Imagine-se uma escola secundária onde alguns professores e alguns funcionários fumam cigarros na sala de fumadores, e alguns alunos fumam cigarros nos espaços exteriores da escola. Assumindo que há alguma discordância quanto a estes actos serem executados em espaços públicos educativos, como lidar com a situação? Fará algum sentido proibir simplesmente o acto? Será a questão resolúvel e justificável por decreto? Será de referendar internamente a hipotética proibição do fumo nas escolas? Será possível decidir por consenso? Como deve ser feita e gerida a aplicação da putativa solução? Como devem ser as diversas vozes ouvidas? Que influência terá a discussão na solução a adoptar?

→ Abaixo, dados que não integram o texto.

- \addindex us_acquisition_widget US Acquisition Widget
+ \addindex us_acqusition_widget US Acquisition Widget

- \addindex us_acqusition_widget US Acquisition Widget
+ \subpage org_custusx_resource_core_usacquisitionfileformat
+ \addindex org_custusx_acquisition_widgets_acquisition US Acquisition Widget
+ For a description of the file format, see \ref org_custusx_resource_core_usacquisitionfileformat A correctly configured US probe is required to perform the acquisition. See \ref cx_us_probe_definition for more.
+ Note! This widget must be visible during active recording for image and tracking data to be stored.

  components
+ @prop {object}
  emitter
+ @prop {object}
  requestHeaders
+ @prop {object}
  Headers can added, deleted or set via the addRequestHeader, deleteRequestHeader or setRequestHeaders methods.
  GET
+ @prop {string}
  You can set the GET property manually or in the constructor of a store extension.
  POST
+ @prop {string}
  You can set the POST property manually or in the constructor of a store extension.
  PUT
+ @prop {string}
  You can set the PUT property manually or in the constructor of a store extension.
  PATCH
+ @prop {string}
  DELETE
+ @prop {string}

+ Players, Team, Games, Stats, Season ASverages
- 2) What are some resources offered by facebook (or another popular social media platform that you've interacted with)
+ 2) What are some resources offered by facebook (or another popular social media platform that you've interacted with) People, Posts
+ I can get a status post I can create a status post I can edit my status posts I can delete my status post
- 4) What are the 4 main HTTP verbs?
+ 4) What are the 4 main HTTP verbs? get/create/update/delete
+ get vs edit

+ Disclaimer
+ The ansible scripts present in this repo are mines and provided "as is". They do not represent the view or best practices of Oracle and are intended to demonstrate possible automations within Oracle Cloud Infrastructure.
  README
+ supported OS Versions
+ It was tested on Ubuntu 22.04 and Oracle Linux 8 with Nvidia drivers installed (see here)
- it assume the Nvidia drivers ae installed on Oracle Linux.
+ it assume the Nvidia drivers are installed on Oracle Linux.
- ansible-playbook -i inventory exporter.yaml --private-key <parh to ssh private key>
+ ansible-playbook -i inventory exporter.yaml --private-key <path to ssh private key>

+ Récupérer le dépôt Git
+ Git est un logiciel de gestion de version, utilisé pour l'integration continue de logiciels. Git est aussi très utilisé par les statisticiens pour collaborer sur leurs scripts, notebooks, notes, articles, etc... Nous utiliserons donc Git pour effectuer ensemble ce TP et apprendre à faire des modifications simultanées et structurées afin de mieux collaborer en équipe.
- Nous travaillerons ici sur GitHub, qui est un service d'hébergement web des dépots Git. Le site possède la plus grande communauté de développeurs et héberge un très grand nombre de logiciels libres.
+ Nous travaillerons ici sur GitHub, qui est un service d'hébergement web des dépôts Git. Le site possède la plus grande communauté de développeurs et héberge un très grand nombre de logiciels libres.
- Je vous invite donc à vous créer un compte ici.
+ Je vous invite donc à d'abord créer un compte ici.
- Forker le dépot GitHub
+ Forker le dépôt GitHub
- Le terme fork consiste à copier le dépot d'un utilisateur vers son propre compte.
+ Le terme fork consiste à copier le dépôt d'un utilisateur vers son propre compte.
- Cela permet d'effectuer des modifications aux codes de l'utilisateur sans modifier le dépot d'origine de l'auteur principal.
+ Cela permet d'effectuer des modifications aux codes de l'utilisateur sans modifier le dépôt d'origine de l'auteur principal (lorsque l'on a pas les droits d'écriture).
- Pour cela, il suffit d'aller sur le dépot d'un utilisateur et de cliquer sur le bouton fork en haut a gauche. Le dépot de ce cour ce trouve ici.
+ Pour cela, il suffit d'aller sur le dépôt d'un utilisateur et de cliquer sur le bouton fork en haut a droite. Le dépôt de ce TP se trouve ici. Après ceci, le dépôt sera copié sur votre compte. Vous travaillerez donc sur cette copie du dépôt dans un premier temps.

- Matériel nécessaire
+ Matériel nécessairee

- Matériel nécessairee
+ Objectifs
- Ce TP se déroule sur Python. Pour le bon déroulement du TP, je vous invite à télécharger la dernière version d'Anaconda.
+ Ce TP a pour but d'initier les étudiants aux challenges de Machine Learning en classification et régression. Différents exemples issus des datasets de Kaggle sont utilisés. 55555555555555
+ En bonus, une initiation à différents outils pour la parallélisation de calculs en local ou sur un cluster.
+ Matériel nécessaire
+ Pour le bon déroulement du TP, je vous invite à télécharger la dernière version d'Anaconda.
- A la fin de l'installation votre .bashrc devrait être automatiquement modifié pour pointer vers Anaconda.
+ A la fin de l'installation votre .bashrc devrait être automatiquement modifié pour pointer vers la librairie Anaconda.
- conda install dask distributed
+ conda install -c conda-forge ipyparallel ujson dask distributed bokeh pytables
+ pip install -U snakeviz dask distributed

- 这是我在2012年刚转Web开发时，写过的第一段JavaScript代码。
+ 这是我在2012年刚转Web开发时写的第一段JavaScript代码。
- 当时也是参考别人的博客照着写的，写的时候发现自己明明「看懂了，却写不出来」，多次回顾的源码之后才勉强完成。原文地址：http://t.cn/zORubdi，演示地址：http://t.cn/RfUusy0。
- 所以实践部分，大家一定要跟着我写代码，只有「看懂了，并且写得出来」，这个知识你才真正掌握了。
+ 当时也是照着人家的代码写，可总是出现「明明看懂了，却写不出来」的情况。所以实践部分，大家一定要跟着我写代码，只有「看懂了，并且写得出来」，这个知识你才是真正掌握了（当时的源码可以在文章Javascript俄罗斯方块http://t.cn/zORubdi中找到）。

O que fazer com o problema do tabaco nas escolas? A escola como elemento formativo fundamental deveria ser exemplar na sua proibição do uso do tabaco no espaço escolar (à semelhança do que acontece com outras substâncias nocivas, como o álcool). Todavia, uma parte interessa na matéria – os professores funcionários e alunos fumadores – defende o direito a fumar o seu cigarro. Por esta razão a simples proibição por lei – àlias já existente no nosso país – tem-se revelado ineficaz, talvez por ser pouco deliberativa, persistindo o problema de saber o que fazer. A questão tem elementos factuais: saber e divulgar os efeitos nocivos do tabaco; saber até que ponto fumar nas escolas em locais reservados para o efeito constituirá, ou não, um mau exemplo para os alunos. Mas também contém elementos morais: supondo que admitimos como razoável a existência de espaços reservados a fumadores, deverão os alunos ter o seu espaço reservado para fumarem? Se não porquê? Por serem menores? E os maiores de dezoito anos poderão fumar? E se sim onde? E se for de todo proibido fumar no espaço escolar, como resolver o problema dos fumadores inveterados? Negar-lhes a possibilidade de fumarem no local de trabalho não constituirá um atentado à liberdade e até à dignidade? O estado, e a escola como um todo, pode desejar proteger as pessoas, mas seria necessário discutir até que ponto queremos e aceitamos um estado paternalista e moralista que impõe às pessoas (aos professores e aos funcionários) comportamentos que elas não querem nem desejam para si, embora possam desejar para os outros. Não são raros os fumadores que defendem a tese do “faz o que eu digo, não faças o que faço”.
A democracia deliberativa não oferece uma solução. O que apresenta é uma forma de discutir a questão – com tempo para reflectir e de forma organizada – tentando fazer ouvir as razões de todas as partes (publicidade) e pedindo-lhes que justifiquem as suas ideias com razões que os outros possam aceitar (reciprocidade). A democracia deliberativa – uma vez que assume que as preferências das pessoas só podem ser alteradas através de um processo de deliberação mútua - não pode apresentar a resposta. A ideia é por as pessoas a pensar e a discutir, não apenas o que é melhor para si, mas o que é melhor para o grupo (neste caso a escola) como um todo. Devem, para isso, participar na tomada de decisão, na qual partilham as suas ideias, discutem em conjunto e, com alguma sorte, poderão atingir um acordo generalizado. A ideia principal é que os argumentos apresentados por cada uma das partes serão, de alguma forma, limitados pelo desejo de alcançar um acordo, o que requer que as partes recorram a princípios gerais em vez de apelarem simplesmente ao seu interesse particular. Deste modo, a discussão, e não a votação, torna-se o atributo principal das decisões democráticas. Por isso, a concepção de um espaço e de um tempo para as pessoas poderem falar e discutir em grupo sobre os assuntos que lhes dizem respeito, e antes das decisões serem tomadas, torna-se fundamental.